Friday, August 9, 2013

Overcoming Temptation

Mark Twain once quipped, "I can resist anything except temptation."  Jesus warned his disciples, "Watch and pray so that you don't fall into temptation. For the spirit is willing but the body is weak" (Mark 14:38).  In The Lord's Prayer, we find the petition, "lead us not into temptation but deliver us from evil one" (Matt 6:13).  Obviously, temptation is nothing to play with - as in the old adage, "If you play with fire you might get burned."

And yet, the married business man chooses to have an "innocent" lunch date with the "attractive" new secretary.  The young mother, struggling with her weight chooses to stop at the pastry shop after leaving the gym "just for coffee."  Ever go to the animal shelter "just to look at the puppies?"

The problem with temptation is us. We're not watching out for it, we're not resisting its pull with active prayer and we're not fleeing from it. We kid ourselves thinking, "I can handle this."  Or we flirt with the notion "just this once won't really hurt."  Too often, we play with the fire and then wonder how we got burned.

You've heard the stories of the alcoholic who keeps a bottle in the cabinet or the nicotine addict who keeps a pack of cigarettes in his pocket - both thinking it will steel their resolve and both falling prey to the temptation.
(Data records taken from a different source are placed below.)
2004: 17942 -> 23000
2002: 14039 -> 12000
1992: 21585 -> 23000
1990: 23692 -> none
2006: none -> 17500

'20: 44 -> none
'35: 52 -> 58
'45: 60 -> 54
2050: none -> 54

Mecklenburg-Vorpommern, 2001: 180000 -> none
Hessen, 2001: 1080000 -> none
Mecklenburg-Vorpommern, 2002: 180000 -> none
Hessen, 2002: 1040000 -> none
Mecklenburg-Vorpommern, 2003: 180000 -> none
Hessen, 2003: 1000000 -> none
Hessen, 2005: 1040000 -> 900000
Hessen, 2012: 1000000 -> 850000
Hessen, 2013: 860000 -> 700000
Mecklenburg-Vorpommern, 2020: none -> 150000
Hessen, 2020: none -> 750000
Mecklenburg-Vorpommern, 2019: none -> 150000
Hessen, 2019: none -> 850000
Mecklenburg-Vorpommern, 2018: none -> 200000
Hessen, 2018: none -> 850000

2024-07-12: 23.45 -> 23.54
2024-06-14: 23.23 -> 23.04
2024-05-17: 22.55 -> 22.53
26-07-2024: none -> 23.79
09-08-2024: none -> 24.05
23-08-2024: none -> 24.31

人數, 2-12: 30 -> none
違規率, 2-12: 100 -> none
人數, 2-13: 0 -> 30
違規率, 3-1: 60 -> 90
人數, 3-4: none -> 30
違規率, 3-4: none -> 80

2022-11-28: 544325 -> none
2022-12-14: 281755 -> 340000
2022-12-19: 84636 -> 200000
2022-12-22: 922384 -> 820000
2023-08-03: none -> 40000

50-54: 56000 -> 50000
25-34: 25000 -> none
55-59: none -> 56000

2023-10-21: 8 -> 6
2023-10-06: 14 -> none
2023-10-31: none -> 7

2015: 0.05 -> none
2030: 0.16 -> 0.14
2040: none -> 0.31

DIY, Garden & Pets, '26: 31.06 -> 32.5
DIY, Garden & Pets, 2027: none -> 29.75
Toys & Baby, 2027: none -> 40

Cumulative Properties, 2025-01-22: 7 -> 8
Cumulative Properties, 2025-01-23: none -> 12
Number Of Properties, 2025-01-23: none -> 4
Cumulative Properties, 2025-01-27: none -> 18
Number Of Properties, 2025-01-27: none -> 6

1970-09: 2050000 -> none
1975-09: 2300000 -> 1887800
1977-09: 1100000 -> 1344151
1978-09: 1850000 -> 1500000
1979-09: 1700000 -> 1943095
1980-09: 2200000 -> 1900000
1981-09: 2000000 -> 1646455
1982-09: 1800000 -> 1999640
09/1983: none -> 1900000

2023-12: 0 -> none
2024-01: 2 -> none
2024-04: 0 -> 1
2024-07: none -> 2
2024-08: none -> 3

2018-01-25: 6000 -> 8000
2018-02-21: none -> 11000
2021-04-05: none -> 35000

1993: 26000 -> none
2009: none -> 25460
They fell because they we walking near the edge to begin with.

To watch and pray is to pay attention to our surroundings and when alerted to temptation, then resist, retreat or remove. We can resist by bringing the Holy Spirit along side in fervent prayer. We can retreat by turning our back on it and moving toward what is good instead (the business man could have phoned his wife instead of taking his attractive secretary to lunch, for instance).  We can remove by getting cable out of the house if TV causes you to stumble or empty your house of junk food if it trips you up.

Consider this: Every time you are tempted to do wrong, you have an opportunity to choose right. We need to keep our eyes on Jesus and make him Lord of our lives daily and instead of allowing the lure of temptation to reel us in, choose rather to look for "what is pure, noble, lovely, admirable, excellent and praiseworthy" (Phil 4:8).

Jus' Sayn.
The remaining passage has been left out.